Workplace Health and Safety
Despite the existence of national and international laws that protect workers’ right to safe and healthy working environments, factory conditions remain unsafe across the garment industry. Many of these safety and health hazards are longstanding. Some factories have lacked proper safety equipment for workers or exposed them to dangerous chemicals. Others have had unsafe electrical wiring, which increases the risk of fire—a danger often compounded by a lack adequate alarm systems and escape routes. And some factories, particularly in Bangladesh and across South Asia, are structurally unsound, which increases the risk of a building collapse like the one at Rana Plaza in 2013, which killed 1,134 workers.
Ensuring that factories have healthy and safe working conditions has always been part of the WRC’s investigative process, and continues to be a priority during the current pandemic. The WRC investigates worker reports of health and safety violations—from excessive temperatures inside factories to inadequate protection from dangerous chemicals—and presses brands and factory owners to ensure these hazards are corrected.
The International Safety Accord
The WRC had been urging multinational apparel brands to improve health and safety in Bangladesh garment factories for years when the Rana Plaza factory collapsed in 2013. Following that tragedy, the WRC helped lead the creation of the Accord on Fire and Building Safety in Bangladesh, the first modern legally-binding commitment that requires brands to allow independent inspections of their supplier factories and to pay for crucial safety repairs.

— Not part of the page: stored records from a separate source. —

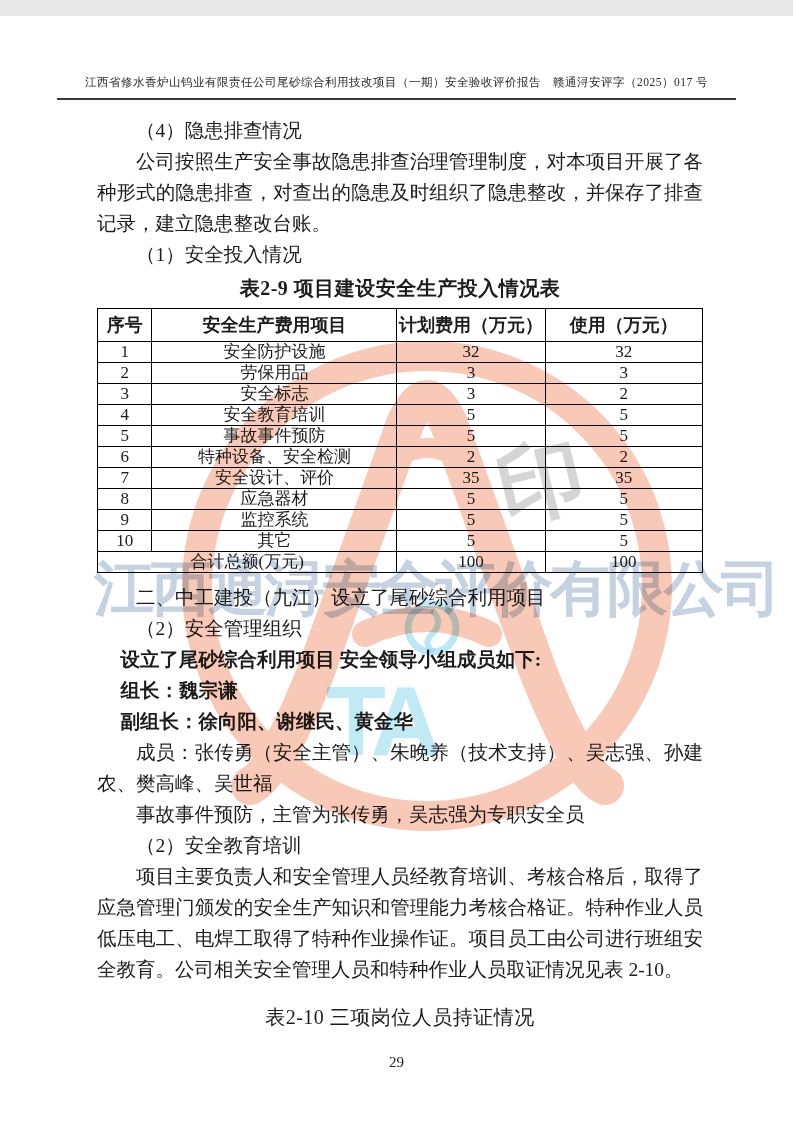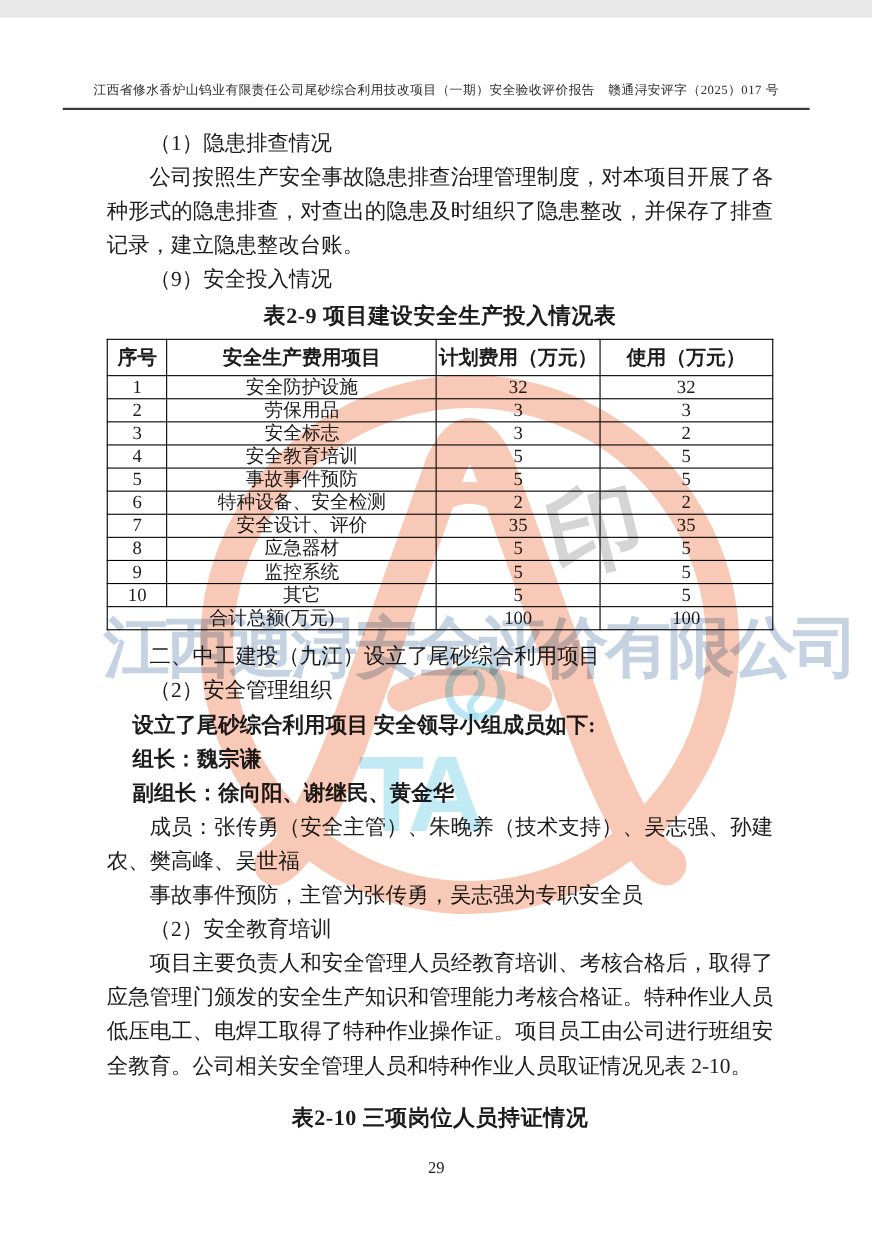--- a/index.html
+++ b/index.html
@@ -21,21 +21,21 @@
   }
   p { margin:0; }
   .i1 { text-indent:1.2em;font-weight:bold; }
   .i2 { text-indent:2em; }
   .just { text-align:justify; }
   .tbl-title {
     text-align:center; font-weight:bold; font-size:20px;
     margin:3px 0 4px 0; letter-spacing:.5px;
   }
   .tbl-title2 {
-    text-align:center; font-weight:bold; font-size:20px;
+    text-align:center; font-weight:normal; font-size:20px;
     margin-top:17px; letter-spacing:.5px;
   }
   
   table.invest {
     width:100%; border-collapse:collapse; table-layout:fixed;
     border:1.6px solid #000;
   }
   table.invest th, table.invest td {
     border:1px solid #000; text-align:center; padding:0; overflow:hidden;
     white-space:nowrap;
@@ -75,23 +75,23 @@
 <body>
 
 <div class="page">
 
   <div class="doc-header">
     <span>江西省修水香炉山钨业有限责任公司尾砂综合利用技改项目（一期）安全验收评价报告　赣通浔安评字（2025）017 号</span>
   </div>
 
   <div class="body-area">
 
-    <p class="i2">（1）隐患排查情况</p>
+    <p class="i2">（4）隐患排查情况</p>
     <p class="i2 just">公司按照生产安全事故隐患排查治理管理制度，对本项目开展了各种形式的隐患排查，对查出的隐患及时组织了隐患整改，并保存了排查记录，建立隐患整改台账。</p>
-    <p class="i2">（9）安全投入情况</p>
+    <p class="i2">（1）安全投入情况</p>
 
     <div class="tbl-title">表2-9  项目建设安全生产投入情况表</div>
 
     <table class="invest">
       <colgroup>
         <col class="col-no">
           <col class="col-item">
           <col class="col-plan">
           <col class="col-used">
       </colgroup>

Thanks to the Accord, more than 140,000 safety repairs have been made in more than 1,600 factories across Bangladesh employing over two million workers—and at least 50 extremely unsafe factories were evacuated, any one of which could have been the next Rana Plaza. Now, this proven model is being expanded into Pakistan, to address unsafe working conditions in the country's textile and apparel industry, with the formation of the Pakistan Accord in 2023, which now has 130 signatories.
The WRC provides strategic and logistical support in implementing and enforcing the International Accord for Health and Safety in the Textile and Garment Industry, which is signed by more than 250 companies, and its country agreements through our role as a witness signatory on the Accord Steering Committee, and through support to our labor and NGO partners.